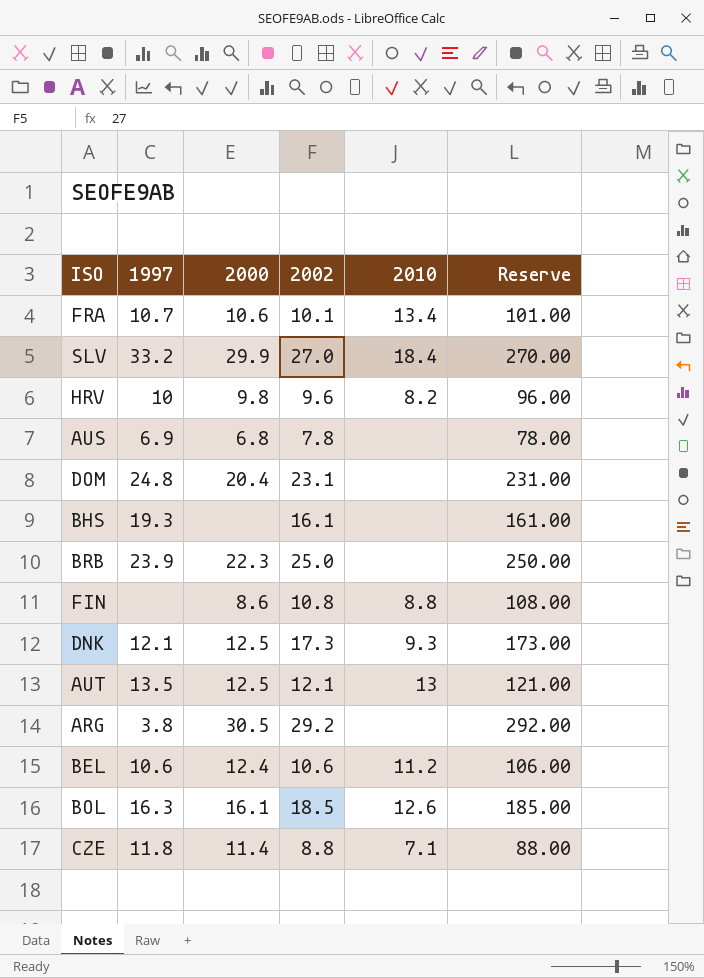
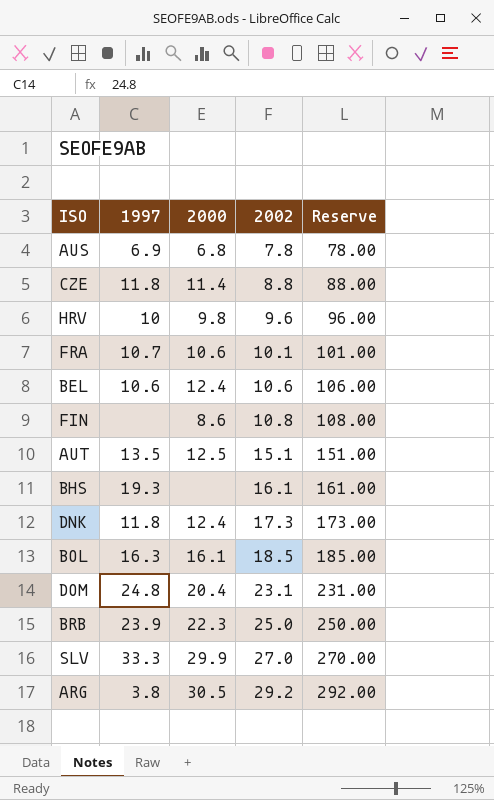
row order: none -> 2002 ascending
column 2010 | position: 5 -> none
AUT | 2002: 12.1 -> 15.1
AUT | Reserve: 121.00 -> 151.00
DNK | 1997: 12.1 -> 11.8
DNK | 2000: 12.5 -> 12.4
SLV | 1997: 33.2 -> 33.3

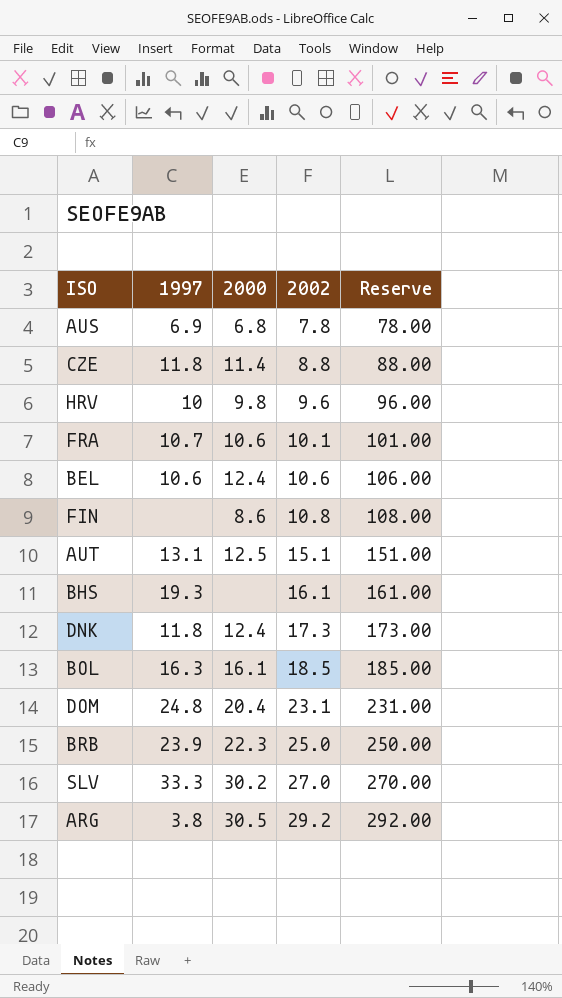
AUT | 1997: 13.5 -> 13.1
SLV | 2000: 29.9 -> 30.2

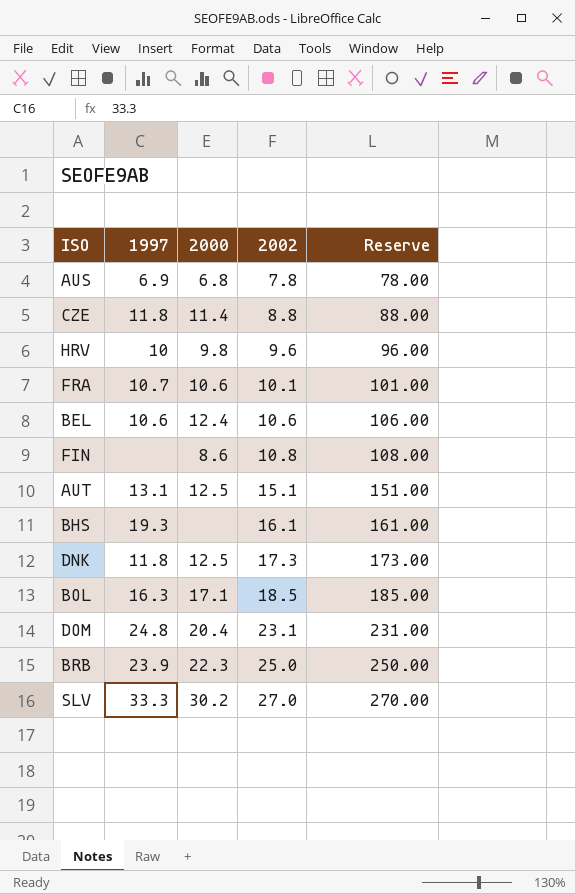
row ARG: 3.8 | 30.5 | 29.2 | 292.00 -> none
DNK | 2000: 12.4 -> 12.5
BOL | 2000: 16.1 -> 17.1

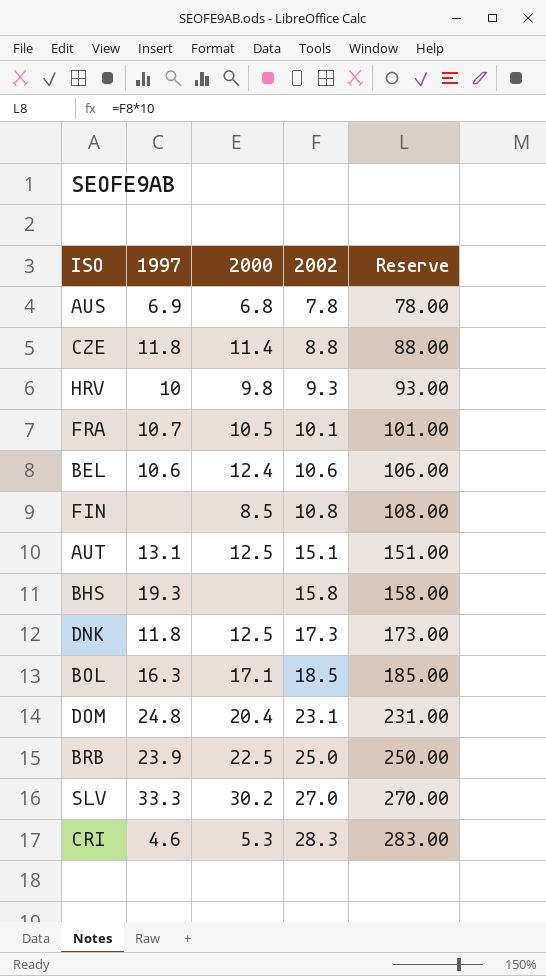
HRV | 2002: 9.6 -> 9.3
HRV | Reserve: 96.00 -> 93.00
FRA | 2000: 10.6 -> 10.5
FIN | 2000: 8.6 -> 8.5
BHS | 2002: 16.1 -> 15.8
BHS | Reserve: 161.00 -> 158.00
BRB | 2000: 22.3 -> 22.5
row CRI: none -> 4.6 | 5.3 | 28.3 | 283.00

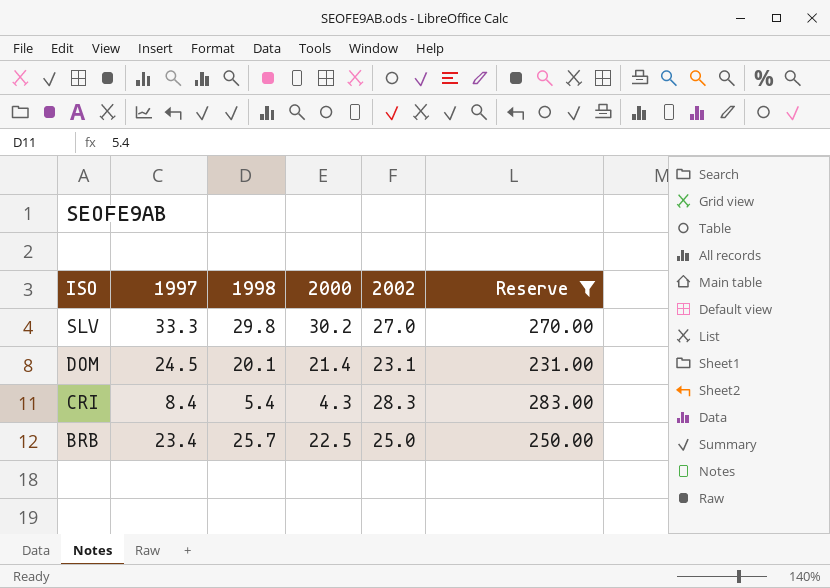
filter: none -> Reserve >= 231.00
row order: 2002 ascending -> ISO descending
column 1998 | position: none -> 3
DOM | 1997: 24.8 -> 24.5
DOM | 2000: 20.4 -> 21.4
CRI | 1997: 4.6 -> 8.4
CRI | 2000: 5.3 -> 4.3
BRB | 1997: 23.9 -> 23.4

++++++++++++++++++++

The answer must consist solely of the lines from the first line of the data through the line containing "FIN | 2000: 8.6 -> 8.5", inclusive, reproduced exactly and without pictures.

=== Response below ===
row order: none -> 2002 ascending
column 2010 | position: 5 -> none
AUT | 2002: 12.1 -> 15.1
AUT | Reserve: 121.00 -> 151.00
DNK | 1997: 12.1 -> 11.8
DNK | 2000: 12.5 -> 12.4
SLV | 1997: 33.2 -> 33.3

AUT | 1997: 13.5 -> 13.1
SLV | 2000: 29.9 -> 30.2

row ARG: 3.8 | 30.5 | 29.2 | 292.00 -> none
DNK | 2000: 12.4 -> 12.5
BOL | 2000: 16.1 -> 17.1

HRV | 2002: 9.6 -> 9.3
HRV | Reserve: 96.00 -> 93.00
FRA | 2000: 10.6 -> 10.5
FIN | 2000: 8.6 -> 8.5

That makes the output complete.